Even (if) on their way to Christ, the wise man create thetypical havoc that complicated people create; (for) telling Herod about the Christ child, they provoke the massacre of the children in Bethlehem. It’s as if in Helena’s eyes, the wise, the devious and resourceful can’t help making the most immense mistakes of all.

(p.6. ibid)

And Rowan Williams goes on to make much of this lateness of the most complicated people as a way of saying that child-like faith does not necessarily imply unintelligence, or better, that everyone’s gifts and failings can still bring them to Christ – and one wonders how much of himself is in this picture, too.

Now, before we disappear into our own hall of mirrors, it might be worth reminding ourselves that however intelligent and complicated the wise men are, it’s in a dream that they are guided away from Bethlehem and the Christ-child is saved from Herod’s wrath. There’s something very child-like about this step of faith: a loving action inspired, not necessarily, by an elaborate process of reasoning with all its ‘ifs’ and ‘buts’ and multiple levels of meaning, but by an inspiration ‘from above’. In this respect, can the three wise men really be held responsible for the deaths of so many innocent children?
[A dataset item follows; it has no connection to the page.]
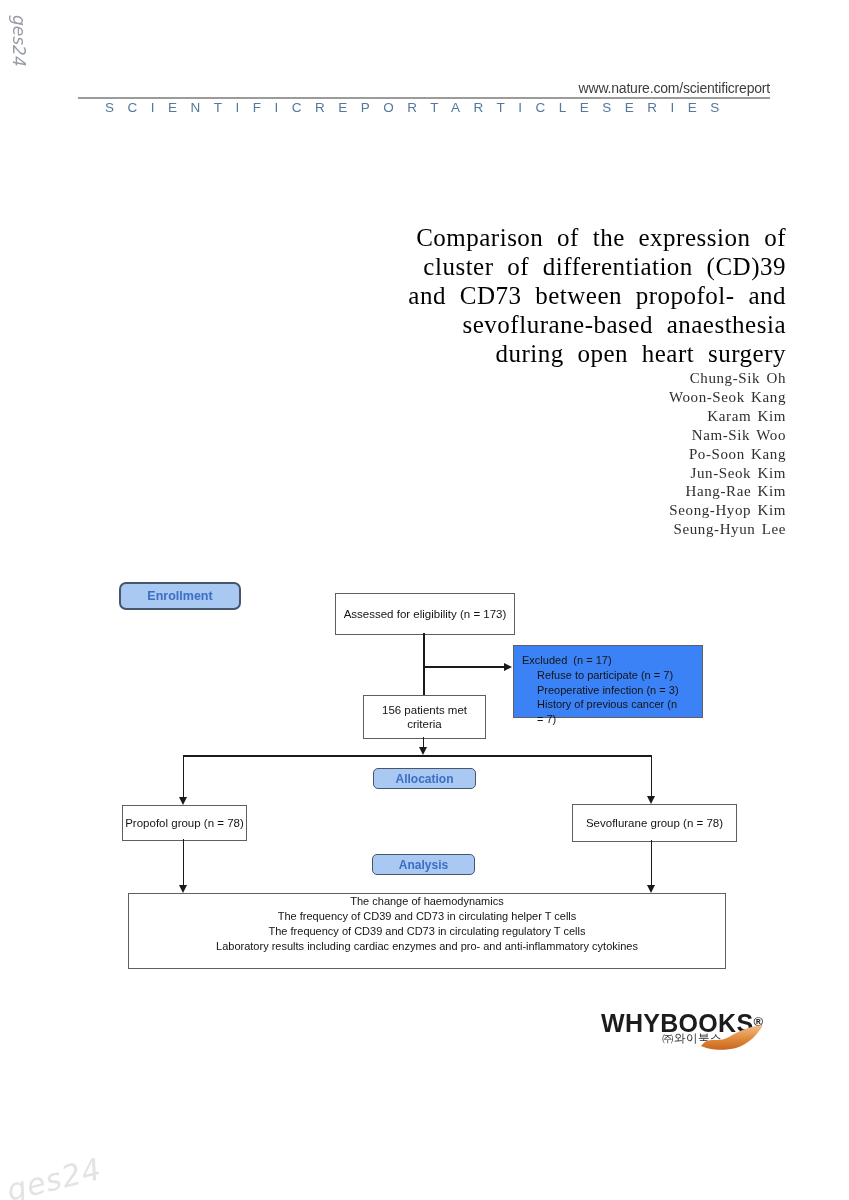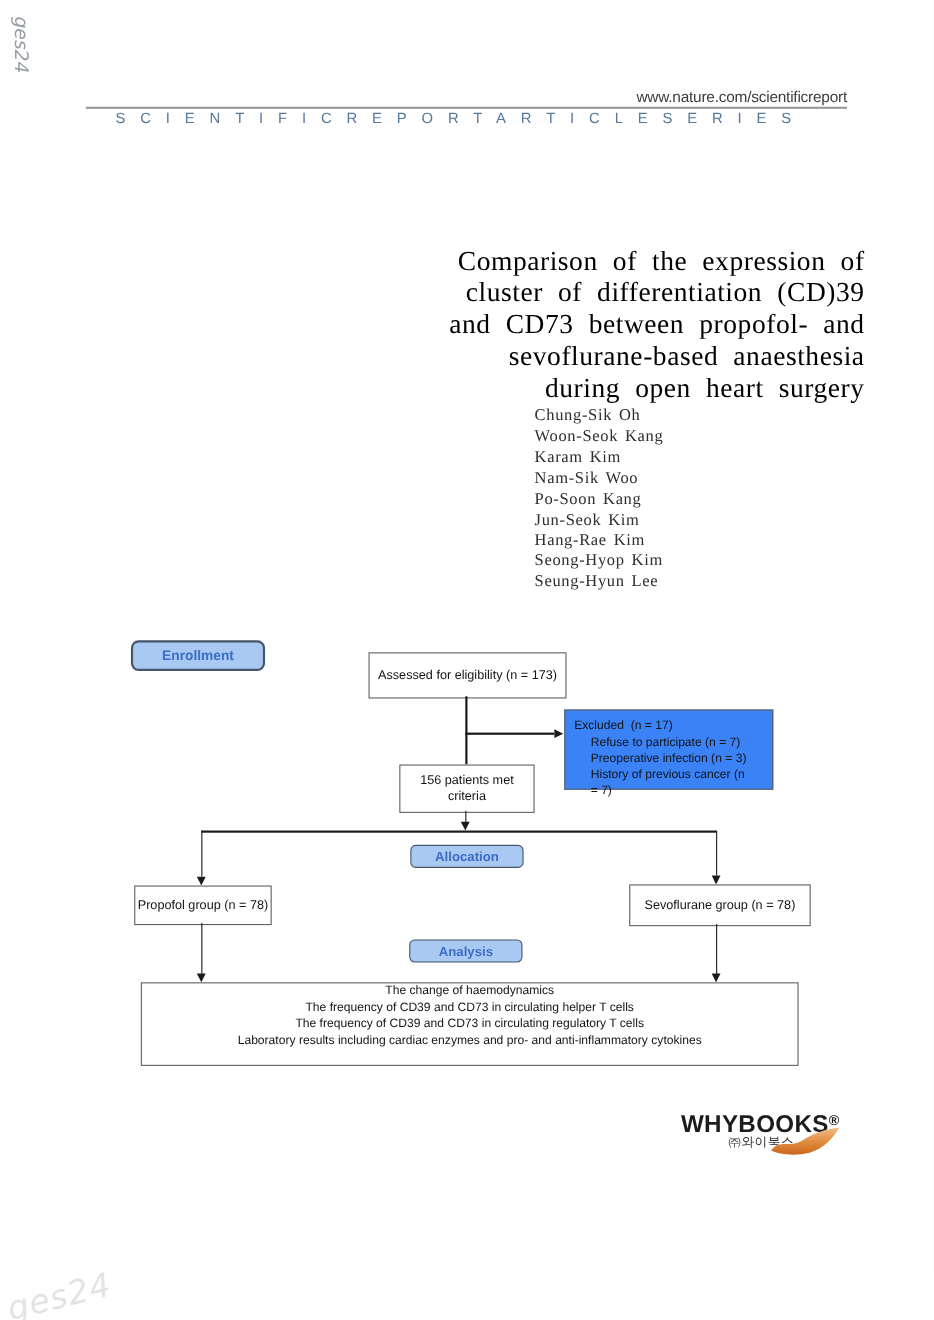"Chung-Sik Oh" .authors { text-align: none -> right }
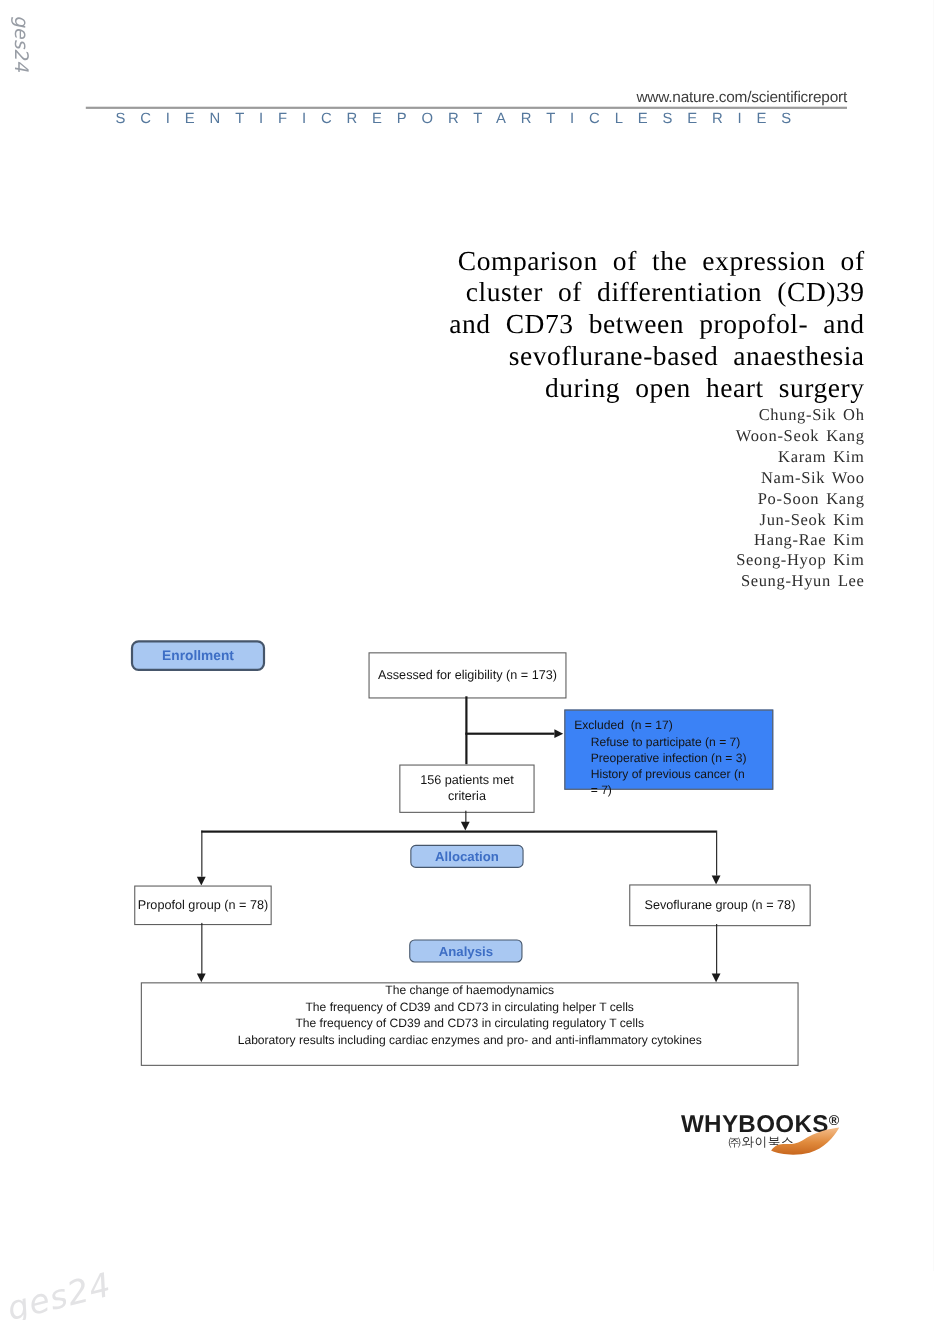"WHYBOOKS" .brand-name { font-size: 22px -> 25px }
Surely we have to give free play to the complications of evil, also: to the Trump-like paranoia of a King Herod? Who can ever second-guess such an unreasonable and unloving person? Love, in this sense, is essentially uncomplicated. It involves a search which necessarily implies risk, for one is putting oneself, necessarily, in the hands of another and the fruit of the search, necessarily, involves many false starts before it becomes clear where one’s loved-one lies. But nothing is wasted.